Zhang Lei, Li Xiaojun, Cai Donghao, Mei Chuangchuang, Lu Lu
Department of Quality Control, Guangdong Provincial Second Hospital of Traditional Chinese Medicine, Guangzhou, Guangdong, 510095, People's Republic of China.
Guangdong Provincial Key Laboratory of Research and Development in Traditional Chinese Medicine Guangzhou, Guangdong, 510095, People's Republic of China.
Infect Drug Resist. 2025 Jul 25;18:3677-3687. doi: 10.2147/IDR.S529528. eCollection 2025.
To evaluate the impact of secondary bloodstream infections (BSI) on healthcare quality indicators in patients with cerebral infarction, and to develop a validated predictive model.
This study conducted a retrospective analysis of 7,698 distinct patients with cerebral infarction (2023) from a tertiary hospital in Guangzhou. Patients were categorized into two groups: BSI-negative (n=7,573) and BSI-positive (n=125). Healthcare quality indicators were compared using Mann-Whitney -test. A predictive model was created using Least Absolute Shrinkage and Selection Operator (LASSO) regression, based on a 7:3 training-validation split. The model's performance was validated through the area under the Receiver Operating Characteristic curve (AUC), calibration curves, and decision curve analysis (DCA).
Patients with BSI had significantly prolonged hospital stays (median of 17 days versus 11 days, p<0.001), higher costs (median of 34,859 yuan compared to 16,921 yuan, p<0.001), and increased adverse outcomes (34.4% versus 1.6%, p<0.001). The LASSO analysis identified four predictors: The following variables were found to have a statistically significant relationship to the occurrence of the primary complication: peripherally inserted central venous catheters (PICC) (odds ratio [OR] = 2.791, 95% confidence interval [CI] =1.514-5.148), use of ventilators(VA) (OR = 2.771, 95% CI=1.410-5.443), Indwelling urinary catheters(CAU) (OR = 1.800, 95% CI= 0.990-3.276), and hypoalbuminemia (OR = 3.643, 95% CI=2.195-6.046).The nomogram demonstrated an AUC of 0.789 in the training set and 0.778 in the test set, indicating a satisfactory model fit across data sets. Good model fit based on Hosmer-Lemeshow-values(Hosmer-Lemeshow=0.338/0.170).DCA indicated a net clinical benefit at risk thresholds of 0-15%.

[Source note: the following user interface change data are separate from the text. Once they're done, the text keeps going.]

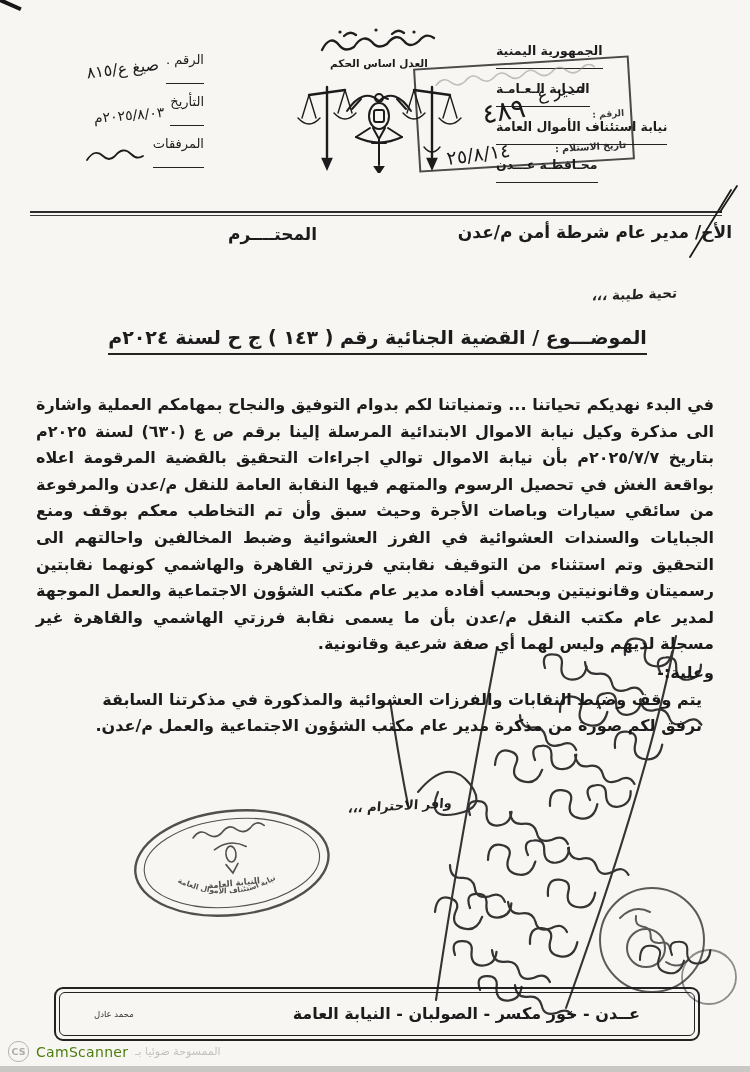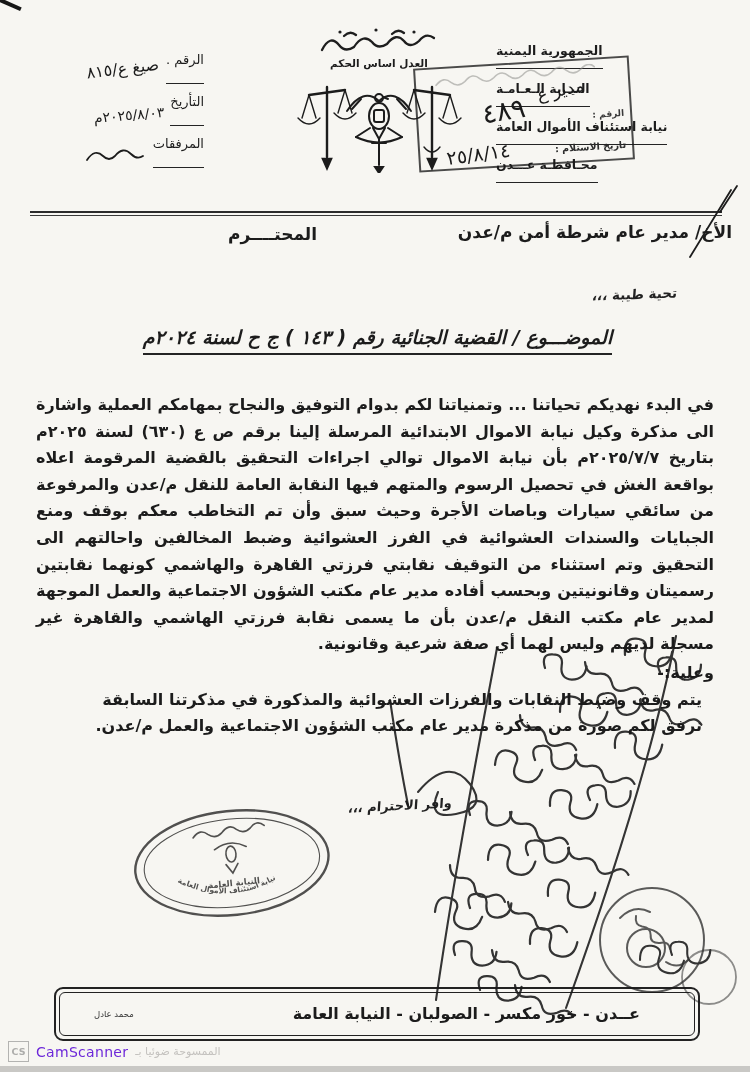--- a/index.html
+++ b/index.html
@@ -147,7 +147,7 @@
 
   <span class="abs rtl" style="top:286px;left:592px;font-size:13.5px;font-weight:700;transform:rotate(-2deg) skewX(-6deg);color:#222;">تحية طيبة ،،،</span>
 
-  <div class="abs rtl" style="top:326px;left:60px;width:635px;text-align:center;font-style:italic;">
+  <div class="abs rtl" style="top:326px;left:60px;width:635px;text-align:center;">
     <span class="b" style="font-size:19px;border-bottom:2px solid #242424;padding-bottom:5px;display:inline-block;">الموضـــوع / القضية الجنائية رقم ( ١٤٣ ) ج ح لسنة ٢٠٢٤م</span>
   </div>
 

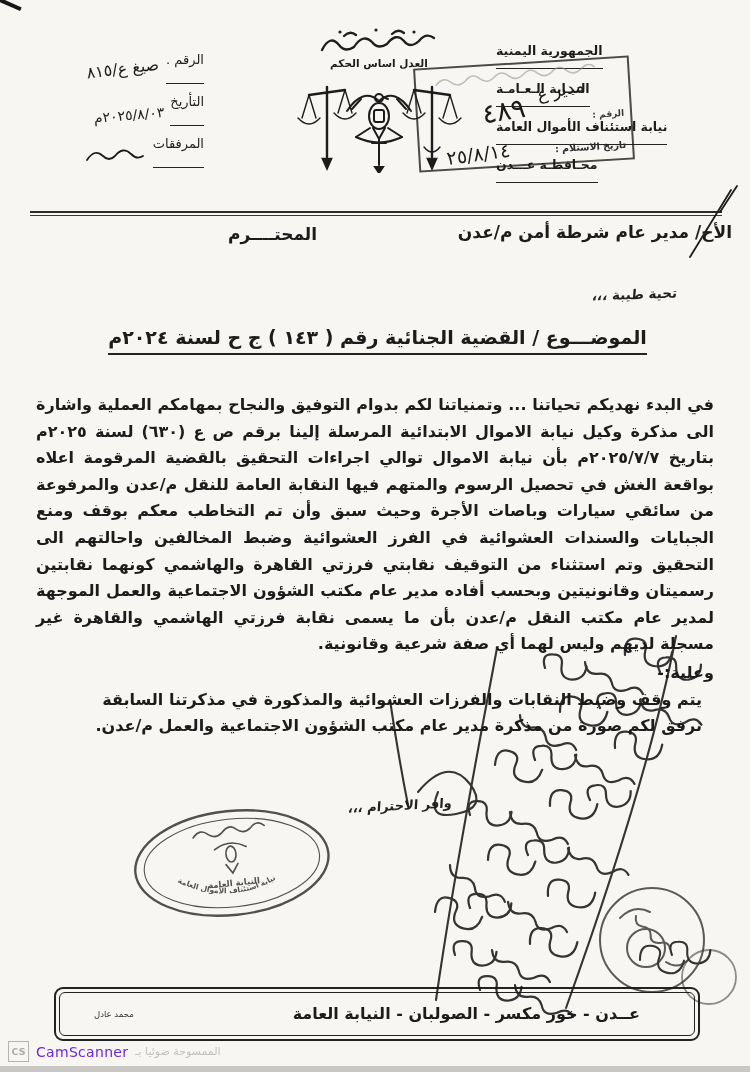--- a/index.html
+++ b/index.html
@@ -26,7 +26,7 @@
   #fbox .inner{position:absolute;inset:3px;border:1.5px solid #222;border-radius:6px;}
   
   #wm{display:flex;align-items:center;gap:7px;direction:ltr;}
-  #wm .csbox{width:19px;height:19px;border:1.6px solid #b3b3b1;border-radius:0;color:#adadab;
+  #wm .csbox{width:19px;height:19px;border:1.6px solid #b3b3b1;border-radius:10px;color:#adadab;
     font-size:9.5px;font-weight:700;display:flex;align-items:center;justify-content:center;}
   #wm .brand{color:#6d28d9;font-size:14px;letter-spacing:.3px;}
   #wm .note{color:#c4c2bf;font-size:11px;}

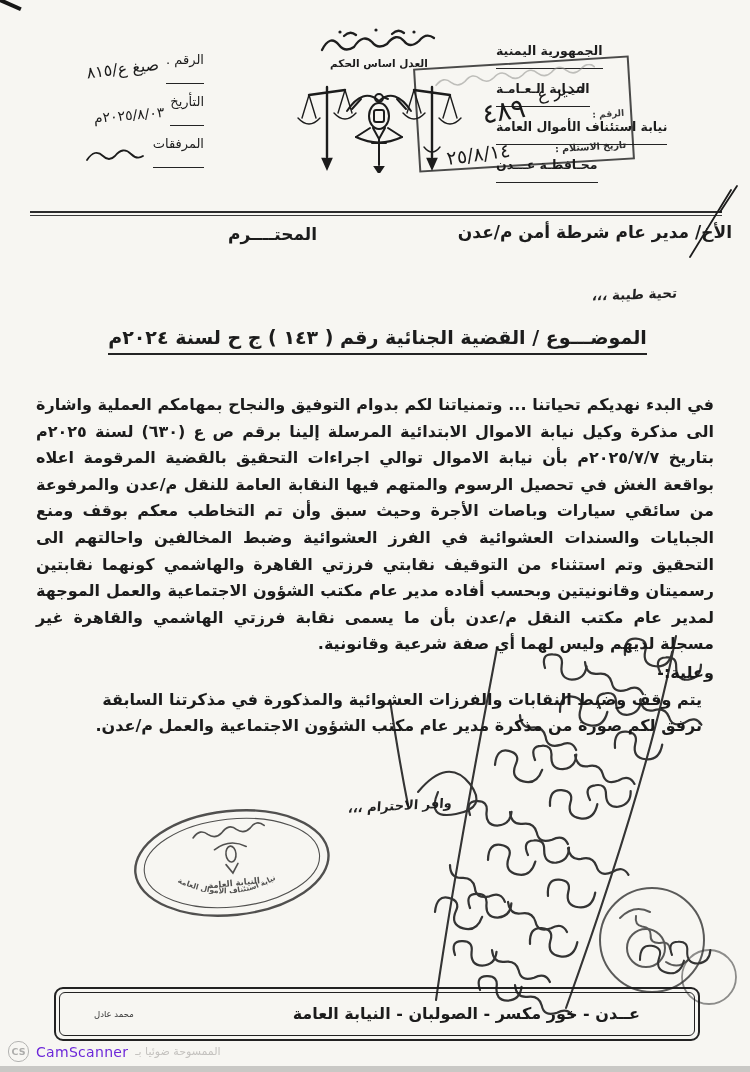--- a/index.html
+++ b/index.html
@@ -28,7 +28,7 @@
   #wm{display:flex;align-items:center;gap:7px;direction:ltr;}
   #wm .csbox{width:19px;height:19px;border:1.6px solid #b3b3b1;border-radius:10px;color:#adadab;
     font-size:9.5px;font-weight:700;display:flex;align-items:center;justify-content:center;}
-  #wm .brand{color:#6d28d9;font-size:14px;letter-spacing:.3px;}
+  #wm .brand{color:#4d7c0f;font-size:14px;letter-spacing:.3px;}
   #wm .note{color:#c4c2bf;font-size:11px;}
   svg{display:block;}
 </style>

Secondary BSI in patients with cerebral infarction can seriously affect the quality of medical care.The developed nomogram functions as a pragmatic instrument for the preliminary identification of patients at high risk. It facilitates the implementation of targeted interventions, thereby reducing the incidence of BSI and enhancing patient outcomes.
评估继发性血流感染(BSI)对脑梗死患者医疗质量指标的影响,并建立一个经过验证的预测模型。
本研究对广州一家三级医院7698例不同的脑梗死患者(2023年)进行了回顾性分析。患者分为两组:BSI阴性组(n = 7573)和BSI阳性组(n = 125)。使用曼-惠特尼检验比较医疗质量指标。基于7:3的训练-验证分割,使用最小绝对收缩和选择算子(LASSO)回归创建预测模型。通过受试者操作特征曲线(AUC)下的面积、校准曲线和决策曲线分析(DCA)验证模型的性能。
BSI患者的住院时间显著延长(中位数为17天对11天,p < 0.001),费用更高(中位数为34859元,而16921元,p < 0.001),不良结局增加(34.4%对1.6%,p < 0.001)。LASSO分析确定了四个预测因素:发现以下变量与原发性并发症的发生有统计学显著关系:经外周静脉穿刺中心静脉置管(PICC)(比值比[OR] = 2.791,95%置信区间[CI] = 1.514 - 5.148)、使用呼吸机(VA)(OR = 2.771,95% CI = 1.410 - 5.443)、留置导尿管(CAU)(OR = 1.800,95% CI = 0.990 - 3.276)和低蛋白血症(OR = 3.643,95% CI = 2.195 - 6.046)。列线图在训练集中的AUC为0.789,在测试集中为0.778,表明跨数据集的模型拟合良好。基于Hosmer-Lemeshow值的模型拟合良好(Hosmer-Lemeshow = 0.338/0.170)。DCA表明在0 - 15%的风险阈值下有净临床益处。
脑梗死患者的继发性BSI会严重影响医疗质量。所开发的列线图是一种实用工具,可用于初步识别高危患者。它有助于实施有针对性的干预措施,从而降低BSI的发生率并改善患者结局。